NASA Glenn Research Center

Another step toward the day when 3-D printers spit out entire spacecraft.

We've seen 3-D printed aircraft and drone parts, and even plans for a printable private jet. Now NASA has demonstrated another 3-D printing first: The agency has just finished successful tests of a 3-D printed rocket engine injector at the Glenn Research Center in Cleveland, Ohio, marking one of the first steps in using additive manufacturing for space travel.

In conjunction with rocket manufacturer Aerojet Rocketdyne, NASA built the liquid-oxygen and gaseous-hydrogen rocket injector assembly using laser melting manufacturing.
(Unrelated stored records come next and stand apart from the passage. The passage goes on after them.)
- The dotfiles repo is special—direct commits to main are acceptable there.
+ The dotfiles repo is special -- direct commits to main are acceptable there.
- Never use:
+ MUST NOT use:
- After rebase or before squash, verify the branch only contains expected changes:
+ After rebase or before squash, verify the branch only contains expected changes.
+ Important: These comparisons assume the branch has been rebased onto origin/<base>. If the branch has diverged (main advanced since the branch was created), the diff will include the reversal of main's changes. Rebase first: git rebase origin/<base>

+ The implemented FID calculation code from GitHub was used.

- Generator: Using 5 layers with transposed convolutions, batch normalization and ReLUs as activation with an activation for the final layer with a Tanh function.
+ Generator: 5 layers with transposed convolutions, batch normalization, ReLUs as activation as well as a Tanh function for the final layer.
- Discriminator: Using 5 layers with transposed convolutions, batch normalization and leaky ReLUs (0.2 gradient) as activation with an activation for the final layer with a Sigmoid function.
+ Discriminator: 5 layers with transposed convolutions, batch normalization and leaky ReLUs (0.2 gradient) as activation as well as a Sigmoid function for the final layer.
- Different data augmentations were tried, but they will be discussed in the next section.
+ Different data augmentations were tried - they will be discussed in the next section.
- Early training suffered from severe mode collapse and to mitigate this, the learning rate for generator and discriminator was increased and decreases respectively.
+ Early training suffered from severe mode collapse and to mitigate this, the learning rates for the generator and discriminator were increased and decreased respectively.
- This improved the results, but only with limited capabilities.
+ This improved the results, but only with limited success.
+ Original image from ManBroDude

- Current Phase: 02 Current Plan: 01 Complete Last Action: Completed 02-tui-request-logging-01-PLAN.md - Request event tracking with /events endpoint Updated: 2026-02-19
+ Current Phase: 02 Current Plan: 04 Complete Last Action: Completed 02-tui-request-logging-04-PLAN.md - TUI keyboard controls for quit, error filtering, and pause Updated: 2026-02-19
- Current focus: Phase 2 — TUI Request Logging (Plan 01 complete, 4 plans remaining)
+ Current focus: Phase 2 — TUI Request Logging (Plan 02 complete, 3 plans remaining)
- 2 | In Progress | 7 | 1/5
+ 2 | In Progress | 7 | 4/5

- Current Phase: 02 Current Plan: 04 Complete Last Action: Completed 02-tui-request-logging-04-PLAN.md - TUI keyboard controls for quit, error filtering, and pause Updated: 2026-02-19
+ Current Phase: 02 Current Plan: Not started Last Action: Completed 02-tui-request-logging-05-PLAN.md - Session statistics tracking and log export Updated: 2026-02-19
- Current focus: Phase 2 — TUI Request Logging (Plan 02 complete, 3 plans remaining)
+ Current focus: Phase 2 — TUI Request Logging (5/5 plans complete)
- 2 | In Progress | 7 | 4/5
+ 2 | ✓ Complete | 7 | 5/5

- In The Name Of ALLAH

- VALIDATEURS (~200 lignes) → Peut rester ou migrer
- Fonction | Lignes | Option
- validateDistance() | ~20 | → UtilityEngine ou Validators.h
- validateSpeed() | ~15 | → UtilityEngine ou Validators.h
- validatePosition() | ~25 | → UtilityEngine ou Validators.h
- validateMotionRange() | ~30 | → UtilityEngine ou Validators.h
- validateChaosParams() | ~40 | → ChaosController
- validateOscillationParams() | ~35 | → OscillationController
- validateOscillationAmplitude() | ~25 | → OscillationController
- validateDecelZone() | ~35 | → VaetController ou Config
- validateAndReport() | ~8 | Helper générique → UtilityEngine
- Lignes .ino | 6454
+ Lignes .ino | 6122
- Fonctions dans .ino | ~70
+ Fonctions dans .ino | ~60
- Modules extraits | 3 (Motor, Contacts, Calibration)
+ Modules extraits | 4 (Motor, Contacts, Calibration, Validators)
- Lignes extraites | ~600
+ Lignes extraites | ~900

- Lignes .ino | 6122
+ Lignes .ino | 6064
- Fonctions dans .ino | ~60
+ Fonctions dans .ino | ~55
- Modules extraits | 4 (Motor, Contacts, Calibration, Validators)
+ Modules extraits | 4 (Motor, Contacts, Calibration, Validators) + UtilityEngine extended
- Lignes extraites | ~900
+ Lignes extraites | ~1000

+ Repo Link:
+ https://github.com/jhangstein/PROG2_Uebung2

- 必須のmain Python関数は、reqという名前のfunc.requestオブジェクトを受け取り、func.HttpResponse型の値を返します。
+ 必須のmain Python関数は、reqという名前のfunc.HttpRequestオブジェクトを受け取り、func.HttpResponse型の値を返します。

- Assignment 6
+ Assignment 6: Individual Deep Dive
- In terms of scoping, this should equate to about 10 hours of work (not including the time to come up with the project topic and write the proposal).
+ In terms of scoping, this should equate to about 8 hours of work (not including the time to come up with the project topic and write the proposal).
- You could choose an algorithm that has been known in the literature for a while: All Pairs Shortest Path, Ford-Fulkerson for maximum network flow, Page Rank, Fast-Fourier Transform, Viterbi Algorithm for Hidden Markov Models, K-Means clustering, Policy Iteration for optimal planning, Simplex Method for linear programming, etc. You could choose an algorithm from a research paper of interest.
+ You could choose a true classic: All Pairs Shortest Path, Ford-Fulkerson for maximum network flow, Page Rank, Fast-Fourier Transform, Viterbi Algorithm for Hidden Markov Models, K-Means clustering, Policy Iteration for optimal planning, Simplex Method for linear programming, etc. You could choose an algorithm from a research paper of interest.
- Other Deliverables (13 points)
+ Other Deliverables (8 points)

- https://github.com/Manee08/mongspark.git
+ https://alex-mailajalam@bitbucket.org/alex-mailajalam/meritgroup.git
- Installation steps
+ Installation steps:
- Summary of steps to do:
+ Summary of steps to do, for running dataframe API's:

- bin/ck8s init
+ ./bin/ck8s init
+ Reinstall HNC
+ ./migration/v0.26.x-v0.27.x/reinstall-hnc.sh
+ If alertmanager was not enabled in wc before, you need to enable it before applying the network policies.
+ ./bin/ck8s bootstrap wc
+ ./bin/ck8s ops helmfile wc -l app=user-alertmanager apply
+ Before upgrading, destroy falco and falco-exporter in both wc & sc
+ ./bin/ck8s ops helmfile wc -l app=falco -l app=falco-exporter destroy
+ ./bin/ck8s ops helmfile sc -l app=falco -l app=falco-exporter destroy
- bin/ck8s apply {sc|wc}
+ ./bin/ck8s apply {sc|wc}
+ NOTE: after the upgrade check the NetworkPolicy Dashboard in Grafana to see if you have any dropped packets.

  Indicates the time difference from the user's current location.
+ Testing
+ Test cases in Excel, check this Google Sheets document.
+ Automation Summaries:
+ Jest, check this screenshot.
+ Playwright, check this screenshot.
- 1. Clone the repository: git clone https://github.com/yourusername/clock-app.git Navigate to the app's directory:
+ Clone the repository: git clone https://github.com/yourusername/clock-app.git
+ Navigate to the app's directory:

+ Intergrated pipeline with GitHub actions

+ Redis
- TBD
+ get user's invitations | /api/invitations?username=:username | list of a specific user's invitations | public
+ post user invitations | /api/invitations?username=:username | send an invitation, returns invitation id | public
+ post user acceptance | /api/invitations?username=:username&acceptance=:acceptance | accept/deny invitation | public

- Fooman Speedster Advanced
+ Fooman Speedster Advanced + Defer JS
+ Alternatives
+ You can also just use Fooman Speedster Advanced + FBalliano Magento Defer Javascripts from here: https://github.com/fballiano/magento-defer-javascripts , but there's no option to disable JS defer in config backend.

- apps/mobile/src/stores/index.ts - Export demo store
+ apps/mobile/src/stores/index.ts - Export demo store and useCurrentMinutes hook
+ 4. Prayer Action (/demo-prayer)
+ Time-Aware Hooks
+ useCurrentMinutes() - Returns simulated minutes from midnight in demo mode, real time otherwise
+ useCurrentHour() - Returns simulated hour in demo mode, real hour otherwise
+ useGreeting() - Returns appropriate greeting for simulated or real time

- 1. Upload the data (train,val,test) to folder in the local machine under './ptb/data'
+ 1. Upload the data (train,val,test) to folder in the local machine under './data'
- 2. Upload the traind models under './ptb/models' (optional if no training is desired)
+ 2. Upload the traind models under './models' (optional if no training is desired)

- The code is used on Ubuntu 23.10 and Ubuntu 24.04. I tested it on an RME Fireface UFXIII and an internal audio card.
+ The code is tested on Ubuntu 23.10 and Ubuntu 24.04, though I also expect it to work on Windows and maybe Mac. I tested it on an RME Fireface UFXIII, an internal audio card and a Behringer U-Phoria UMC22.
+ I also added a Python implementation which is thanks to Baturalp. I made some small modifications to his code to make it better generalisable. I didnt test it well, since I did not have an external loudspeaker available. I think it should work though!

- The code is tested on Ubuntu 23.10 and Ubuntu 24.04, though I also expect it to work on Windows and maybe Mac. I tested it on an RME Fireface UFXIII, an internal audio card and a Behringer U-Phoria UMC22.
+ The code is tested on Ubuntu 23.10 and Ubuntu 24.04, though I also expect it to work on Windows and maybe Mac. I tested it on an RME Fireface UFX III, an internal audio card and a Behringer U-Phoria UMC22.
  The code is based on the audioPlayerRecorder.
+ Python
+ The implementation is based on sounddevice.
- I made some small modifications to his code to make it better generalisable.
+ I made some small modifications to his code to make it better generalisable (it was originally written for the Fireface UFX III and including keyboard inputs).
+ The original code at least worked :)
This sci-fi-sounding technique involves melting metallic powders down with high-powered laser beams, then fusing them into shape. Previous manufacturing methods for these type of injectors required more than a year. Being able to 3-D print the parts reduces the time frame to four months, at a 70 percent price reduction.

Eventually, 3-D printing is likely become a staple of the aerospace industry, as Davin Coburn describes in our July issue.

NASA has already expressed interest in putting 3-D printers in space, so astronauts could have easier access to spare parts and, most importantly, pizza.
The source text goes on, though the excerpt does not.